Modification records:
========

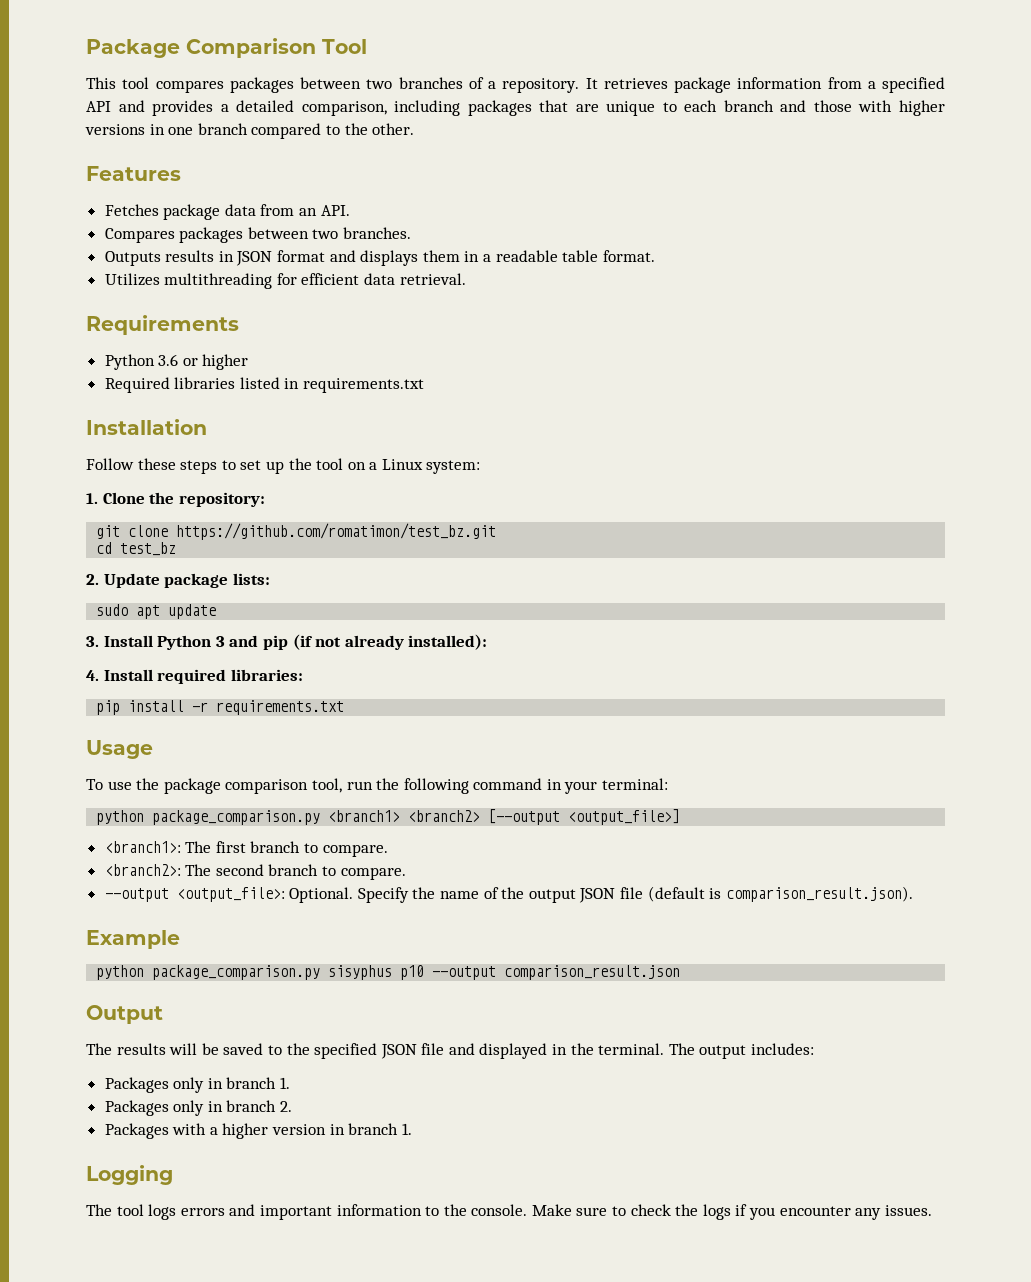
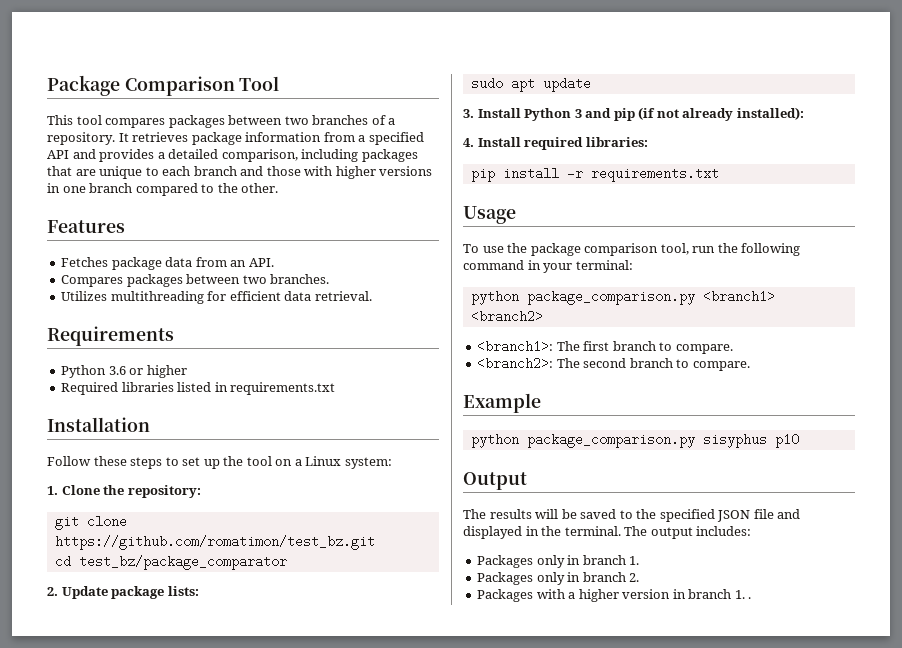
- Outputs results in JSON format and displays them in a readable table format.
- cd test_bz
+ cd test_bz/package_comparator
- python package_comparison.py <branch1> <branch2> [--output <output_file>]
+ python package_comparison.py <branch1> <branch2>
- --output <output_file>: Optional. Specify the name of the output JSON file (default is comparison_result.json).
- python package_comparison.py sisyphus p10 --output comparison_result.json
+ python package_comparison.py sisyphus p10
- Packages with a higher version in branch 1.
- Logging
- The tool logs errors and important information to the console. Make sure to check the logs if you encounter any issues.
+ Packages with a higher version in branch 1. .

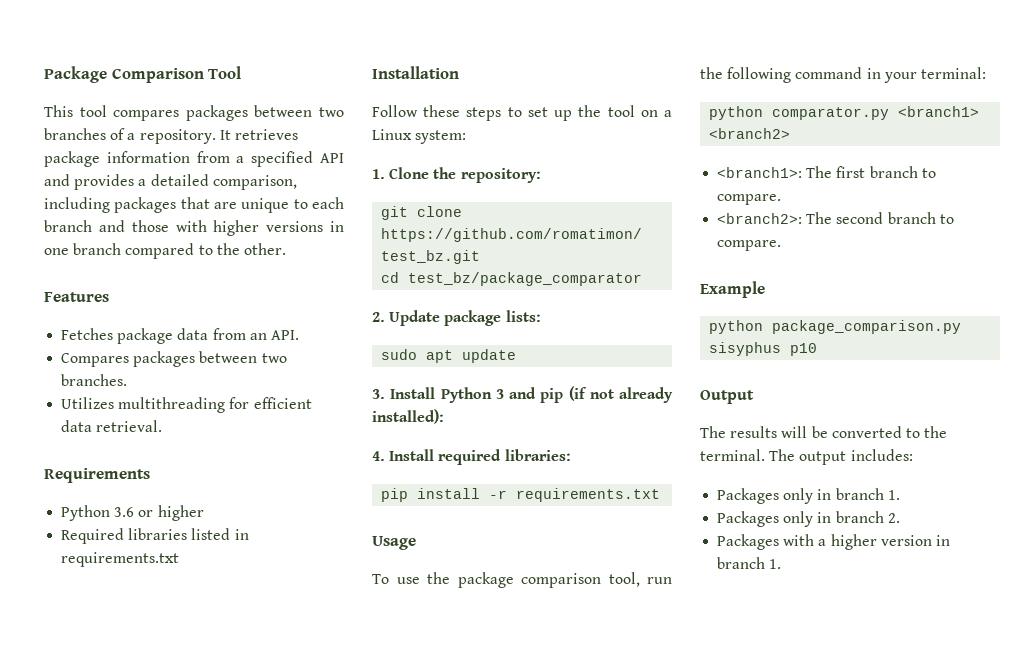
- python package_comparison.py <branch1> <branch2>
+ python comparator.py <branch1> <branch2>
- The results will be saved to the specified JSON file and displayed in the terminal.
+ The results will be converted to the terminal.
- Packages with a higher version in branch 1. .
+ Packages with a higher version in branch 1.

========

▶ **What is needed**:
Ending at the line with "- python package_comparison.py sisyphus", reproduce exactly the lines that begin at the top of the data, and include no pictures.

▶ **Solution**:
- Outputs results in JSON format and displays them in a readable table format.
- cd test_bz
+ cd test_bz/package_comparator
- python package_comparison.py <branch1> <branch2> [--output <output_file>]
+ python package_comparison.py <branch1> <branch2>
- --output <output_file>: Optional. Specify the name of the output JSON file (default is comparison_result.json).
- python package_comparison.py sisyphus p10 --output comparison_result.json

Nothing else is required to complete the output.